E-commerce, motori di ricerca e banda larga in Europa: quasi il 50% dei cittadini li usa

L'inchiesta ha riguardato anche gli acquisti on-line, i servizi pubblici on-line e le competenze informatiche.

Pubblicati i dati di una ricerca Eurostat, riferita al primo trimestre del 2007 contenenti i risultati di un'inchiesta fatta nel 2007 sull'utilizzo delle tecnologie di informazione e di comunicazione da parte delle famiglie degli Stati membri dell'UE27 e della Norvegia e Islanda. L'inchiesta ha riguardato anche gli acquisti on-line, i servizi pubblici on-line e le competenze informatiche.

Nell'Unione Europea il 42% delle famiglie dispone di un accesso ad internet tramite la tecnologia a banda larga, contro il 30% del 2006 e il 54% nel 2007 ha un accesso ad internet contro il 49% del 2006. Più di una persona su due ha utilizzato dei motori di ricerca su internet.

C'è da precisare, però, che il tasso di accesso ad internet varia considerevolmente in base al Paese.
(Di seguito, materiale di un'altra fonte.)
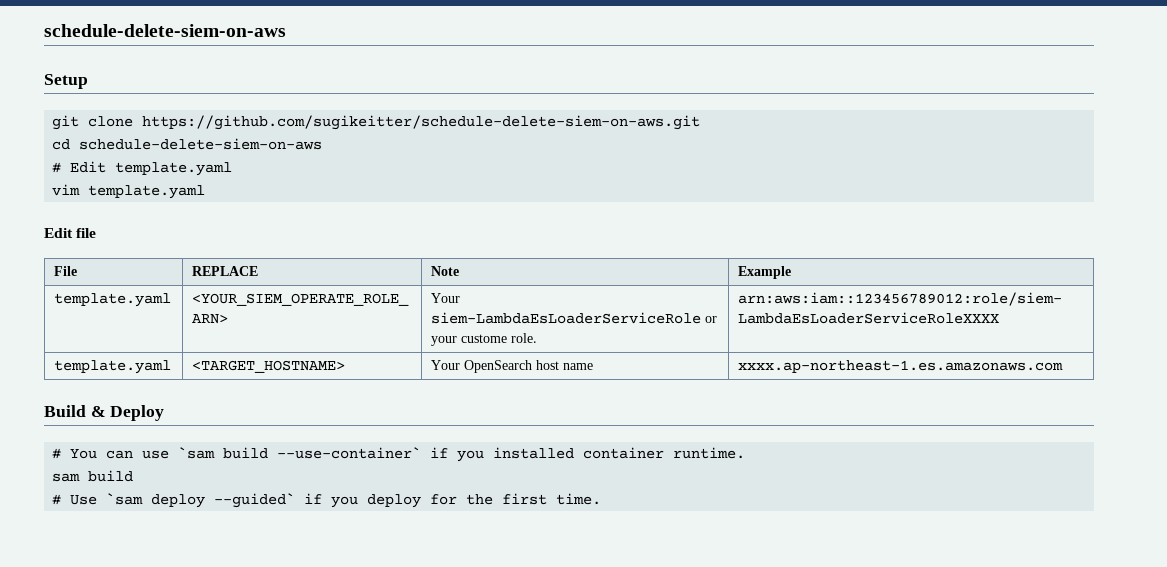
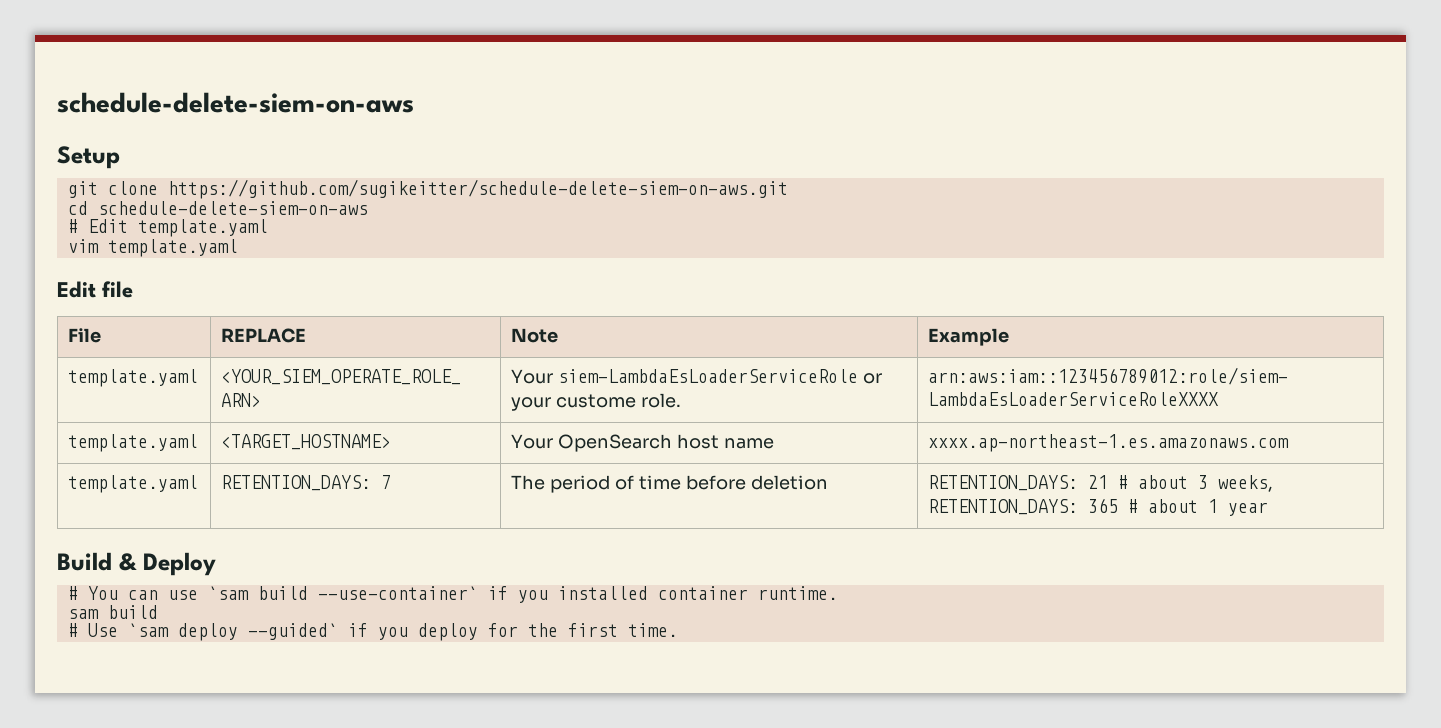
+ template.yaml | RETENTION_DAYS: 7 | The period of time before deletion | RETENTION_DAYS: 21 # about 3 weeks, RETENTION_DAYS: 365 # about 1 year

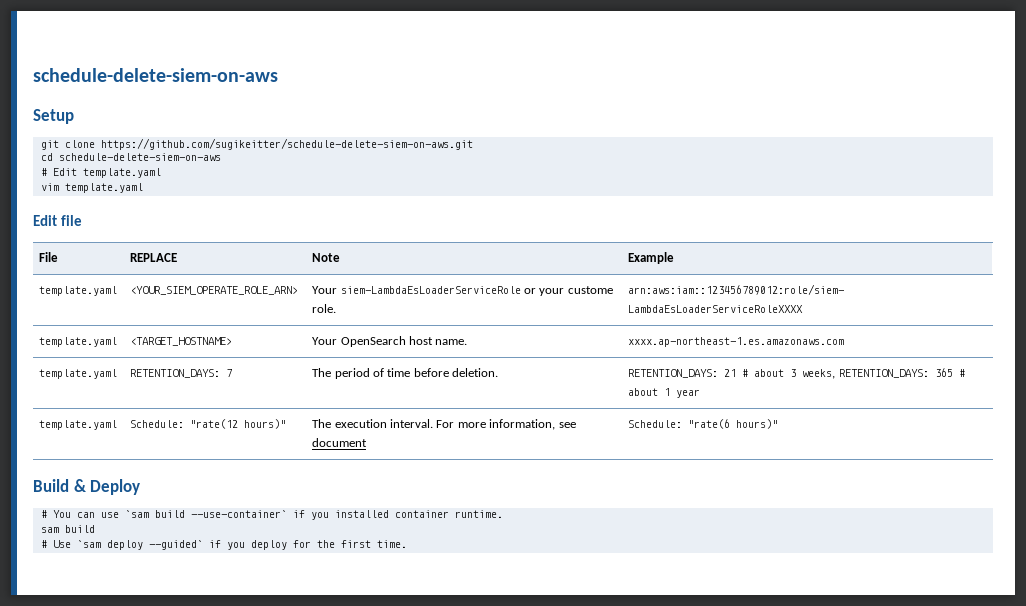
- template.yaml | <TARGET_HOSTNAME> | Your OpenSearch host name | xxxx.ap-northeast-1.es.amazonaws.com
+ template.yaml | <TARGET_HOSTNAME> | Your OpenSearch host name. | xxxx.ap-northeast-1.es.amazonaws.com
- template.yaml | RETENTION_DAYS: 7 | The period of time before deletion | RETENTION_DAYS: 21 # about 3 weeks, RETENTION_DAYS: 365 # about 1 year
+ template.yaml | RETENTION_DAYS: 7 | The period of time before deletion. | RETENTION_DAYS: 21 # about 3 weeks, RETENTION_DAYS: 365 # about 1 year
+ template.yaml | Schedule: "rate(12 hours)" | The execution interval. For more information, see document | Schedule: "rate(6 hours)"

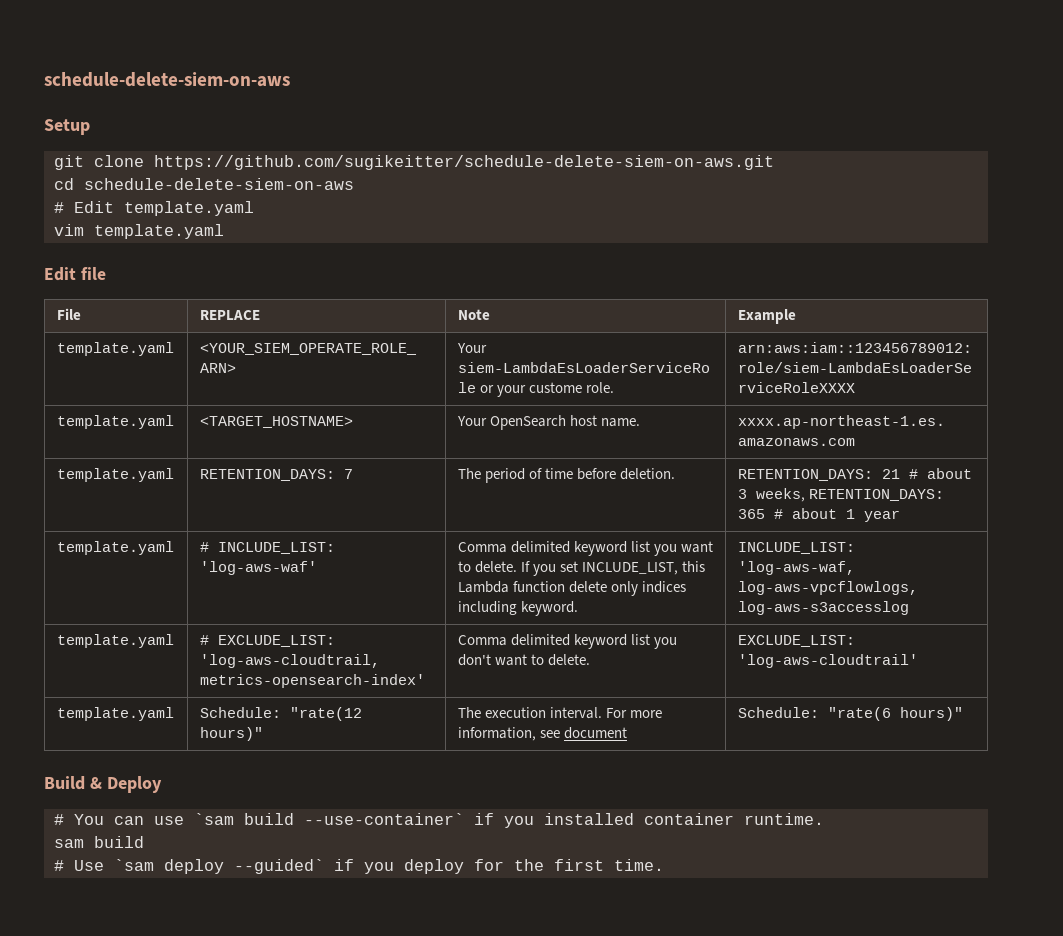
+ template.yaml | # INCLUDE_LIST: 'log-aws-waf' | Comma delimited keyword list you want to delete. If you set INCLUDE_LIST, this Lambda function delete only indices including keyword. | INCLUDE_LIST: 'log-aws-waf, log-aws-vpcflowlogs, log-aws-s3accesslog
+ template.yaml | # EXCLUDE_LIST: 'log-aws-cloudtrail, metrics-opensearch-index' | Comma delimited keyword list you don't want to delete. | EXCLUDE_LIST: 'log-aws-cloudtrail'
Nel 2007 le percentuali più alte di famiglie con un accesso alla rete sono state registrate nei Paesi Bassi, con un 83%, in Svezia, con un 79% e in Danimarca con un 78%. I livelli più bassi sono stati osservati in Bulgaria (19%), in Romania (22%) e in Grecia (25%). Lo stesso risultato si registra per la connessione a banda larga: le percentuali più alte di famiglie che ne dispongono si hanno nei Paesi Bassi (74%), in Danimarca (70%) e in Svezia (67%).

Un quarto delle persone chiacchierano on-line, il 15% fa delle telefonate via internet. In Italia, nel 2007, ha accesso ad internet il 43% delle famiglie, poco più del 40% del 2006; mentre il 25% delle famiglie possiede una connessione a banda larga, qusi un 10% in più rispetto al 2006. Le competenze informatiche sono state misurate domandando alle persone interrogate quali attività legate ad internet avessero già effettuato nel primo semestre del 2007.

Nell'UE27 il 57% degli individui aveva utilizzato dei motori di ricerca su internet; la metà aveva inviato delle e-mail con allegati, il 30% aveva protetto il proprio computer da virus. Un po' più di un quarto delle persone aveva scaricato da internet; circa un quarto aveva partecipato a dialoghi on-line e forum di discussione.